▸ Change detection data
────────

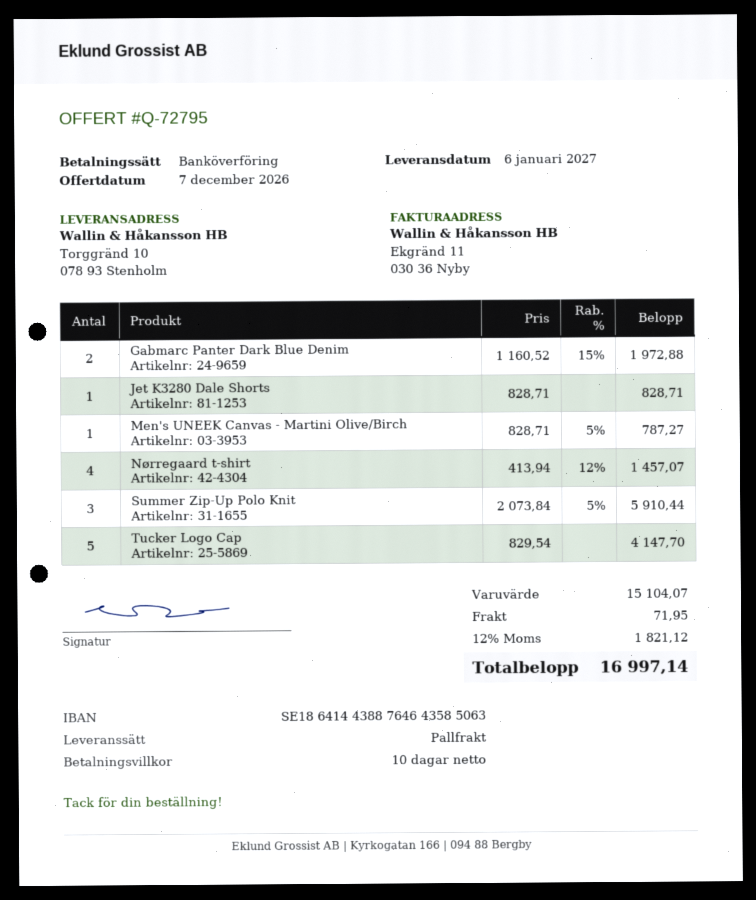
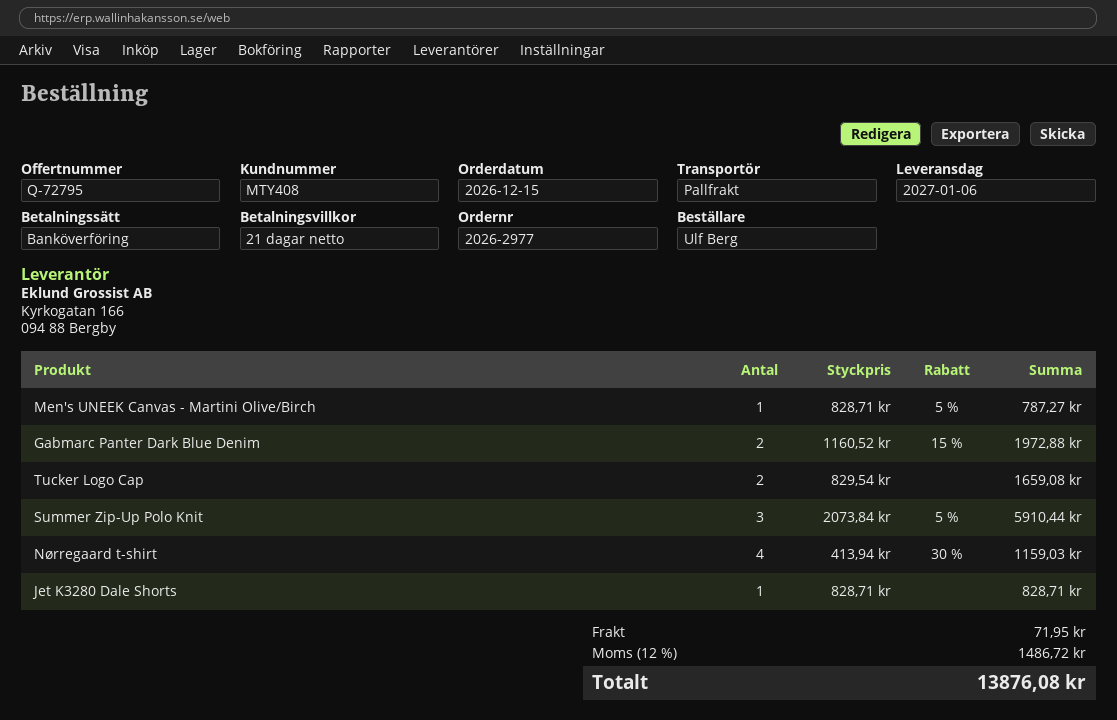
payment terms: 10 days -> 21 days
Nørregaard t-shirt: 4 x 413.94 - 12% = 1457.07 -> 4 x 413.94 - 30% = 1159.03
Tucker Logo Cap: 5 x 829.54 = 4147.70 -> 2 x 829.54 = 1659.08
tax: 12% = 1821.12 -> 12% = 1486.72
total: 16997.14 -> 13876.08

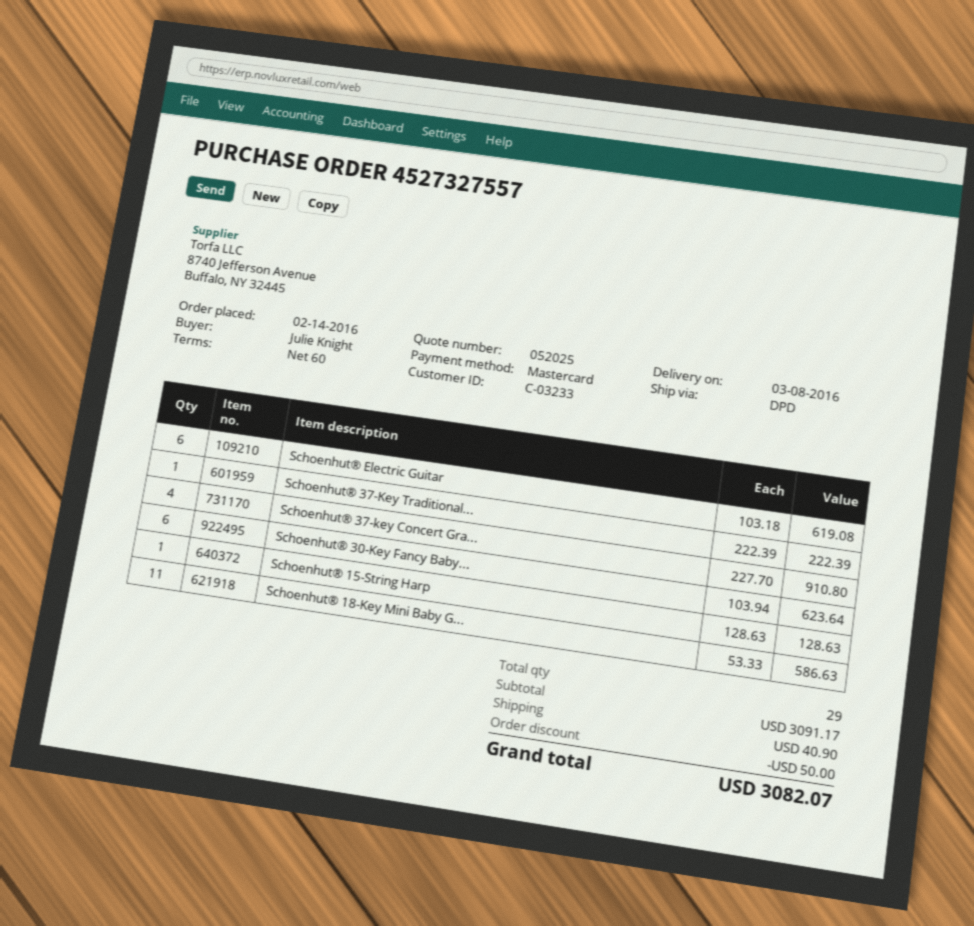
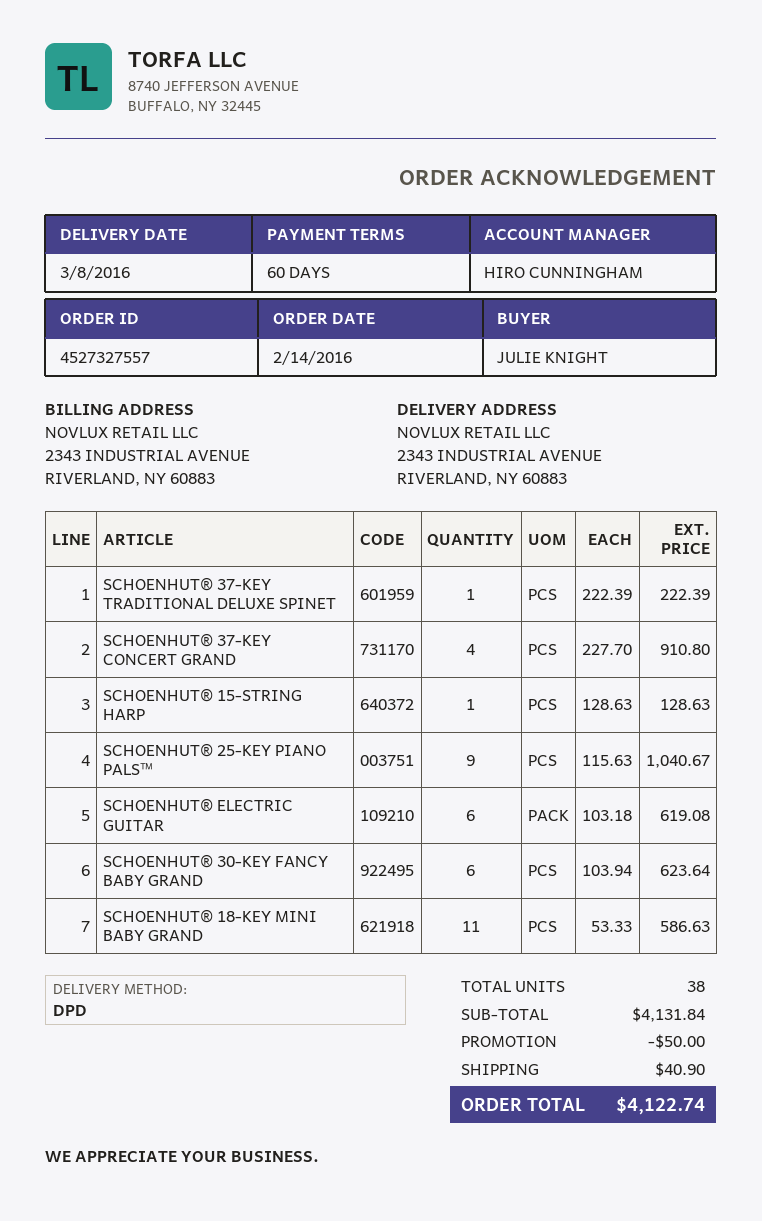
SCHOENHUT® 25-KEY PIANO PALS™: none -> 9 x 115.63 = 1040.67
total quantity: 29 -> 38
subtotal: 3091.17 -> 4131.84
total: 3082.07 -> 4122.74

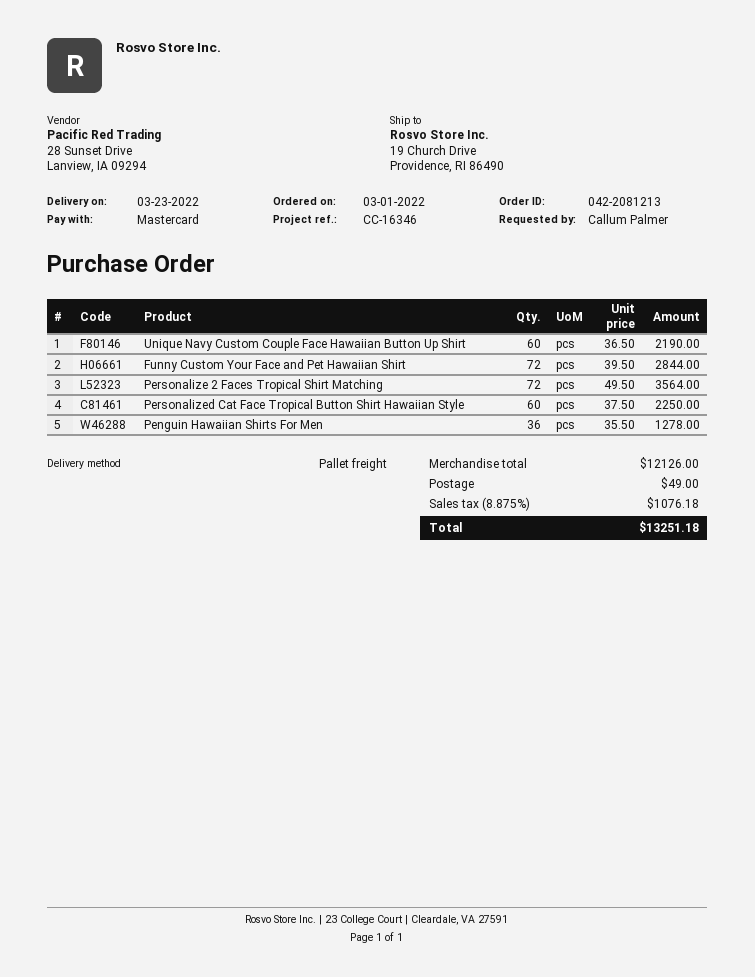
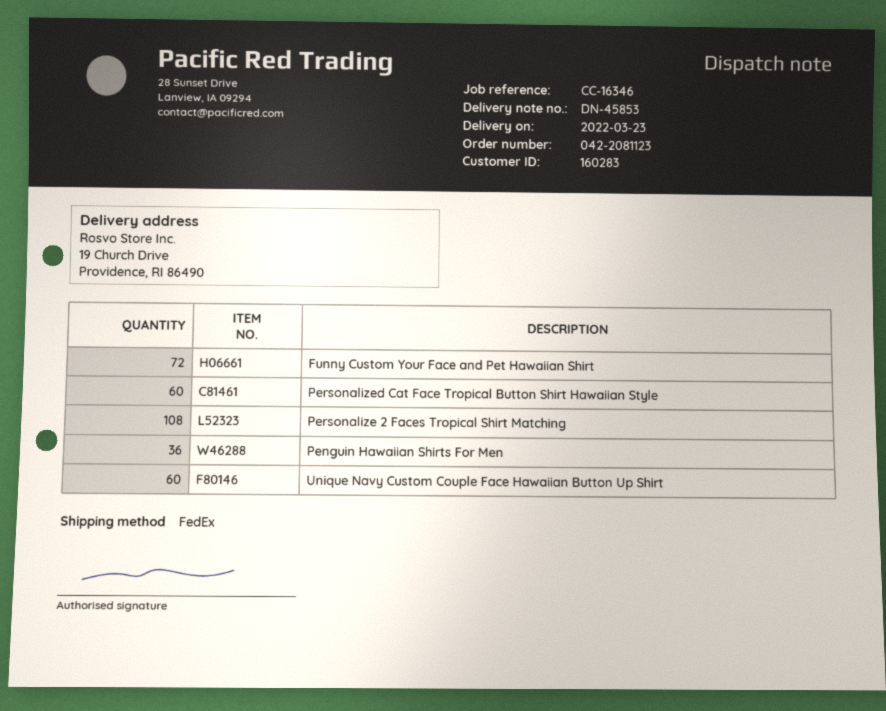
order number: 042-2081213 -> 042-2081123
shipping method: pallet freight -> FedEx
Personalize 2 Faces Tropical Shirt Matching: 72 -> 108

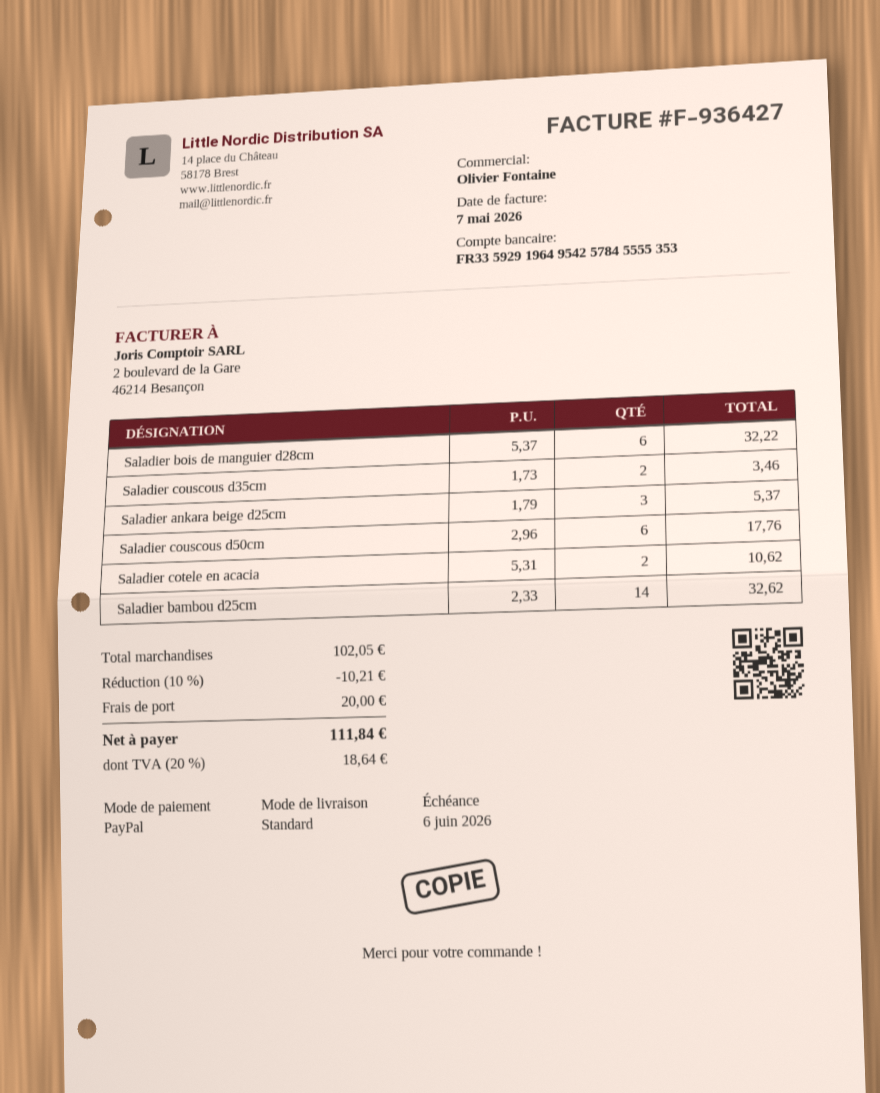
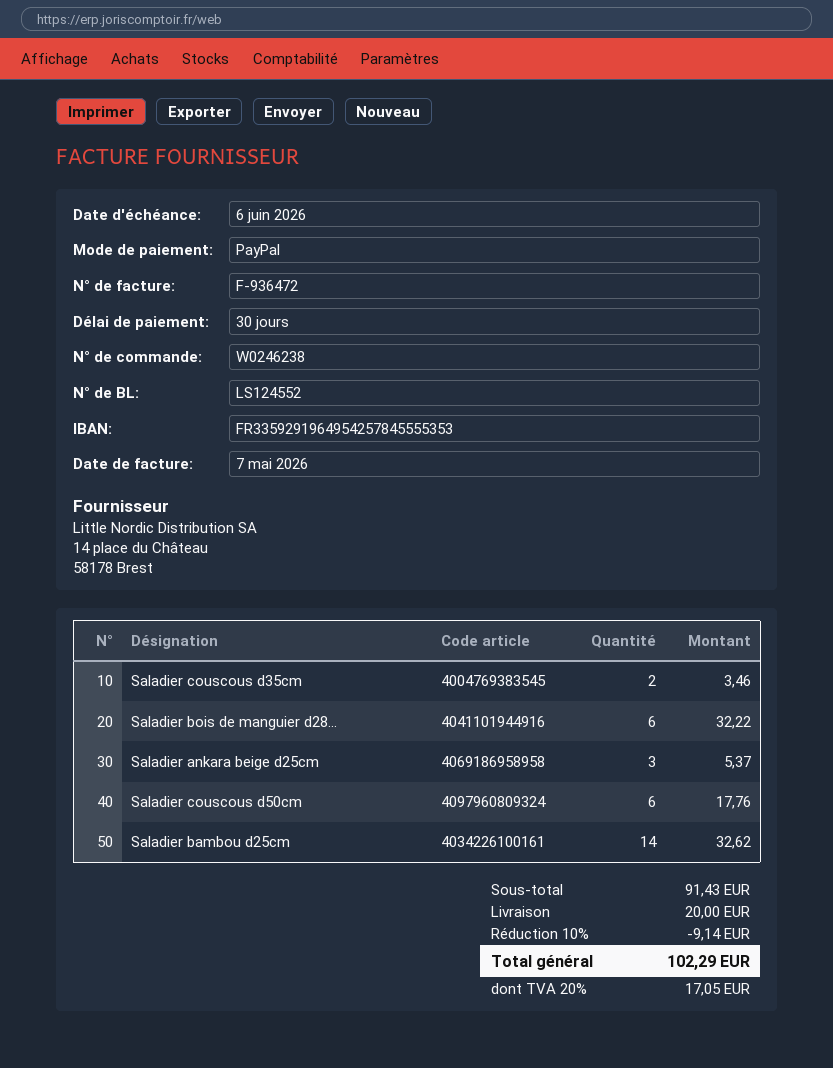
invoice number: F-936427 -> F-936472
Saladier cotele en acacia: 2 for 10.62 -> none
subtotal: 102.05 -> 91.43
discount: 10% = 10.21 -> 10% = 9.14
tax: 20% = 18.64 -> 20% = 17.05
total: 111.84 -> 102.29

────────

▸ Work instructions
Word for word, repeat all of the entries above, leaving out the pictures.

▸ Solution to this problem
payment terms: 10 days -> 21 days
Nørregaard t-shirt: 4 x 413.94 - 12% = 1457.07 -> 4 x 413.94 - 30% = 1159.03
Tucker Logo Cap: 5 x 829.54 = 4147.70 -> 2 x 829.54 = 1659.08
tax: 12% = 1821.12 -> 12% = 1486.72
total: 16997.14 -> 13876.08

SCHOENHUT® 25-KEY PIANO PALS™: none -> 9 x 115.63 = 1040.67
total quantity: 29 -> 38
subtotal: 3091.17 -> 4131.84
total: 3082.07 -> 4122.74

order number: 042-2081213 -> 042-2081123
shipping method: pallet freight -> FedEx
Personalize 2 Faces Tropical Shirt Matching: 72 -> 108

invoice number: F-936427 -> F-936472
Saladier cotele en acacia: 2 for 10.62 -> none
subtotal: 102.05 -> 91.43
discount: 10% = 10.21 -> 10% = 9.14
tax: 20% = 18.64 -> 20% = 17.05
total: 111.84 -> 102.29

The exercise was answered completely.